FIG. 7.

Activation of multiple phosphorylation isoforms of AKT and Erk1/2 by neuregulin-1β (NRG). HiPSC-CMs were treated (or untreated) with fresh medium (time-matched vehicle control) or NRG 20 ng/ml (diluted in the fresh medium) for 10 or 30 min before lysed as described in the Materials and Methods section.
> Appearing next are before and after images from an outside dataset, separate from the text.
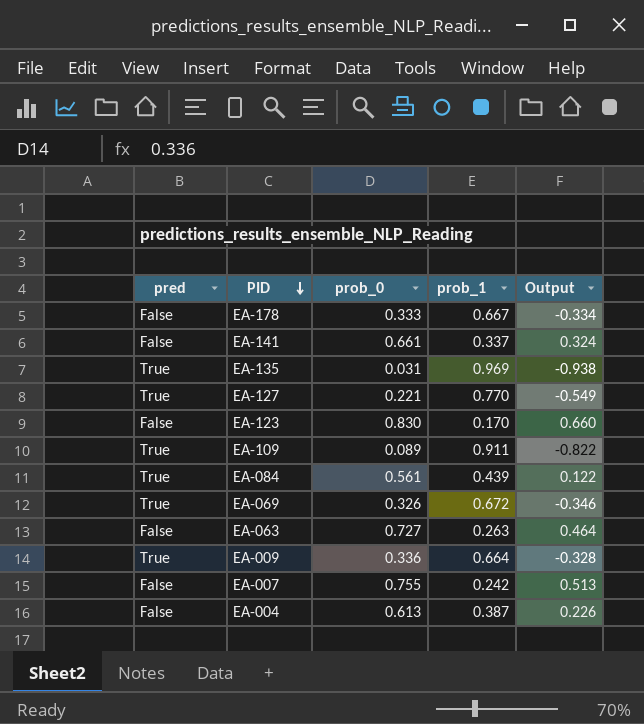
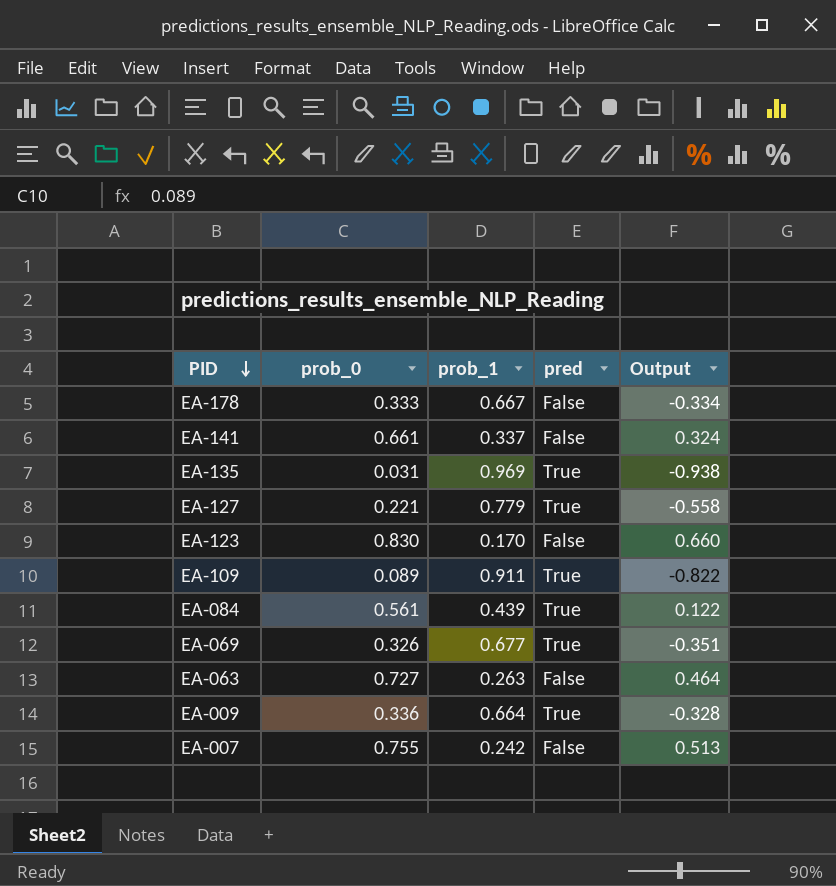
column pred | position: 1 -> 4
row EA-004: False | 0.613 | 0.387 | 0.226 -> none
EA-127 | prob_1: 0.770 -> 0.779
EA-127 | Output: -0.549 -> -0.558
EA-069 | prob_1: 0.672 -> 0.677
EA-069 | Output: -0.346 -> -0.351

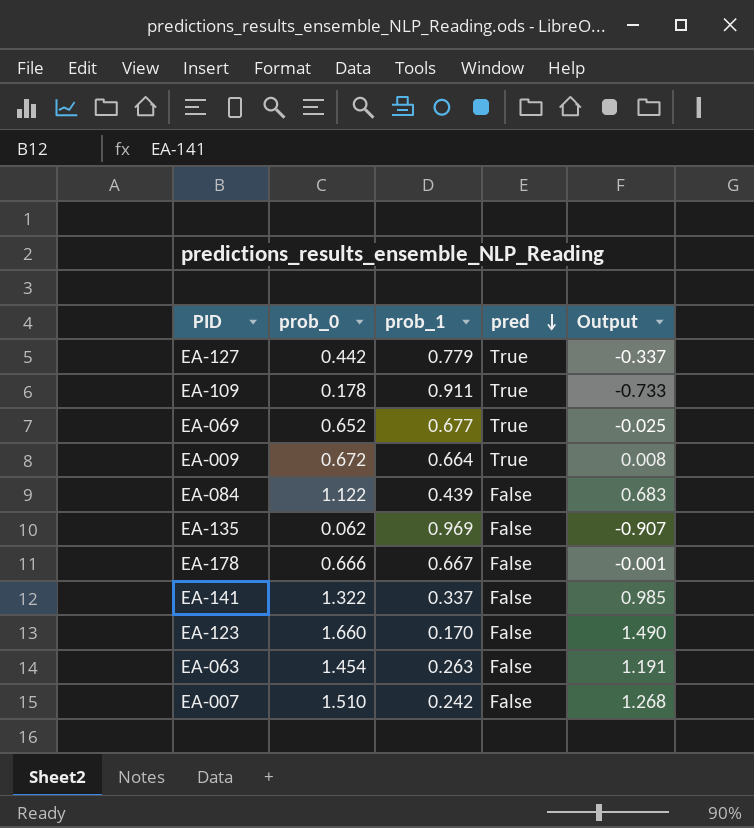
row order: PID descending -> pred descending
EA-127 | prob_0: 0.221 -> 0.442
EA-127 | Output: -0.558 -> -0.337
EA-109 | prob_0: 0.089 -> 0.178
EA-109 | Output: -0.822 -> -0.733
EA-069 | prob_0: 0.326 -> 0.652
EA-069 | Output: -0.351 -> -0.025
EA-009 | prob_0: 0.336 -> 0.672
EA-009 | Output: -0.328 -> 0.008
EA-084 | prob_0: 0.561 -> 1.122
EA-084 | pred: True -> False
EA-084 | Output: 0.122 -> 0.683
EA-135 | prob_0: 0.031 -> 0.062
EA-135 | pred: True -> False
EA-135 | Output: -0.938 -> -0.907
EA-178 | prob_0: 0.333 -> 0.666
EA-178 | Output: -0.334 -> -0.001
EA-141 | prob_0: 0.661 -> 1.322
EA-141 | Output: 0.324 -> 0.985
EA-123 | prob_0: 0.830 -> 1.660
EA-123 | Output: 0.660 -> 1.490
EA-063 | prob_0: 0.727 -> 1.454
EA-063 | Output: 0.464 -> 1.191
EA-007 | prob_0: 0.755 -> 1.510
EA-007 | Output: 0.513 -> 1.268

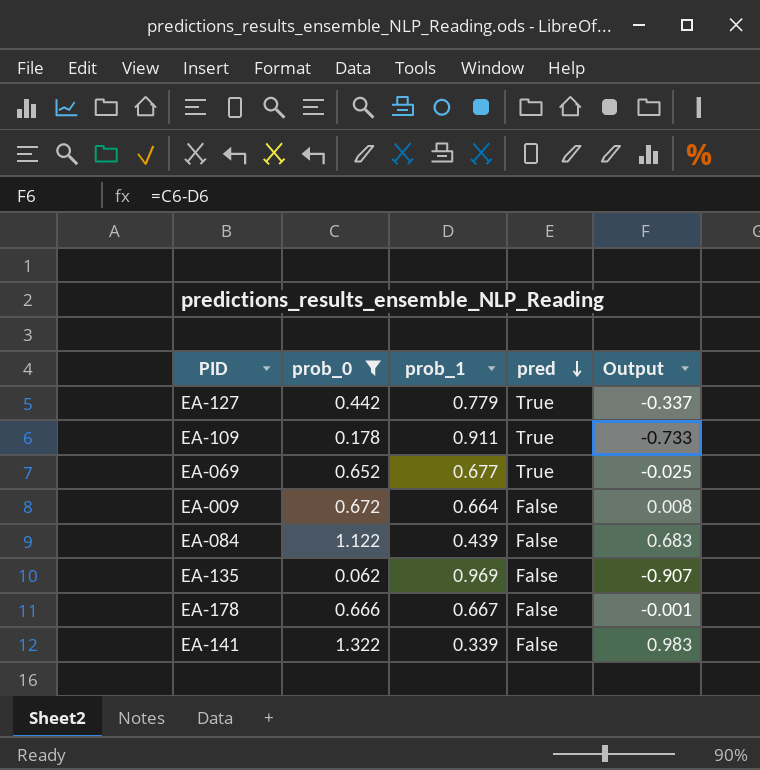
filter: none -> prob_0 <= 1.322
EA-009 | pred: True -> False
EA-141 | prob_1: 0.337 -> 0.339
EA-141 | Output: 0.985 -> 0.983

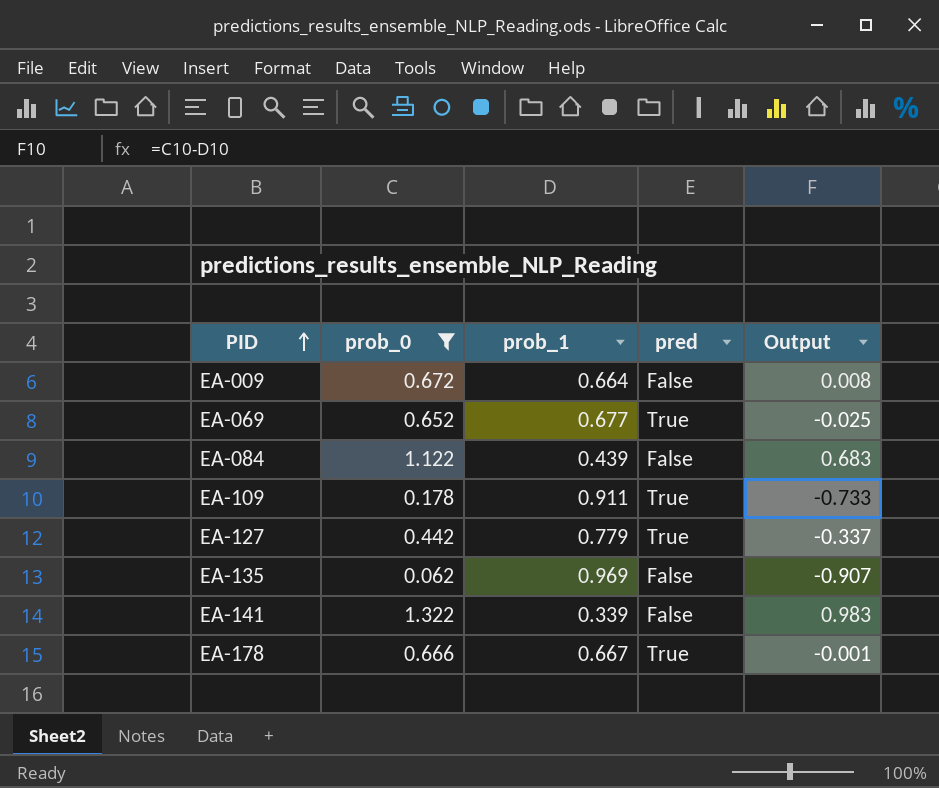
row order: pred descending -> PID ascending
EA-178 | pred: False -> True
Lysates were analyzed by the nanofluidic proteomic immunoassay (NIA) using antibodies raised against either the total protein or specific phosphorylated-site of AKT and Erk1/2. (A) Representative traces of nanofluidic proteomic immunoassay (NIA) analysis of 30-min treatment samples using anti-AKT2 or anti-pAKT(Ser473) to detect the non-phosphorylated or phosphorylated AKT. The vertical dashed line separates peaks of phosphorylated (pI < 5.40) or non-phosphorylated (pI > 5.40) ATK. Note the leftward shift and dramatic increases in phosphorylated peaks after NRG treatment. (B) Representative traces of NIA analysis of 30-min treatment samples using anti-Erk1/2 or anti-pErk/12(Thr202/Tyr204) to detect the non-phosphorylated or phosphorylated Erk1/2. Isoelectric peaks corresponding to the non-phosphorylated Erk1/2 and their mono- or dual-phosphorylated isoforms (pErk1/2 or ppErk1/2) are marked with vertical dashed lines. NRG treatment reduces the non-phosphorylated peak intensity of Erk1 and Erk2 and increases the peak intensity of phosphorylated isoforms, especially ppErk1 and ppErk2. The level of phosphorylation for AKT or Erk1/2 is quantified by either the phospho-/non-phosphorylated peak intensity ratio (C), or by the peak intensity of all phosphorylated isoform peaks (D). Each data represents the mean ± SE of three independent experiments. *p < 0.05 versus the time-matched control group. Isoelectric point (pI) is shown on the x-axis and chemiluminescence on the y-axis in (A) and (B).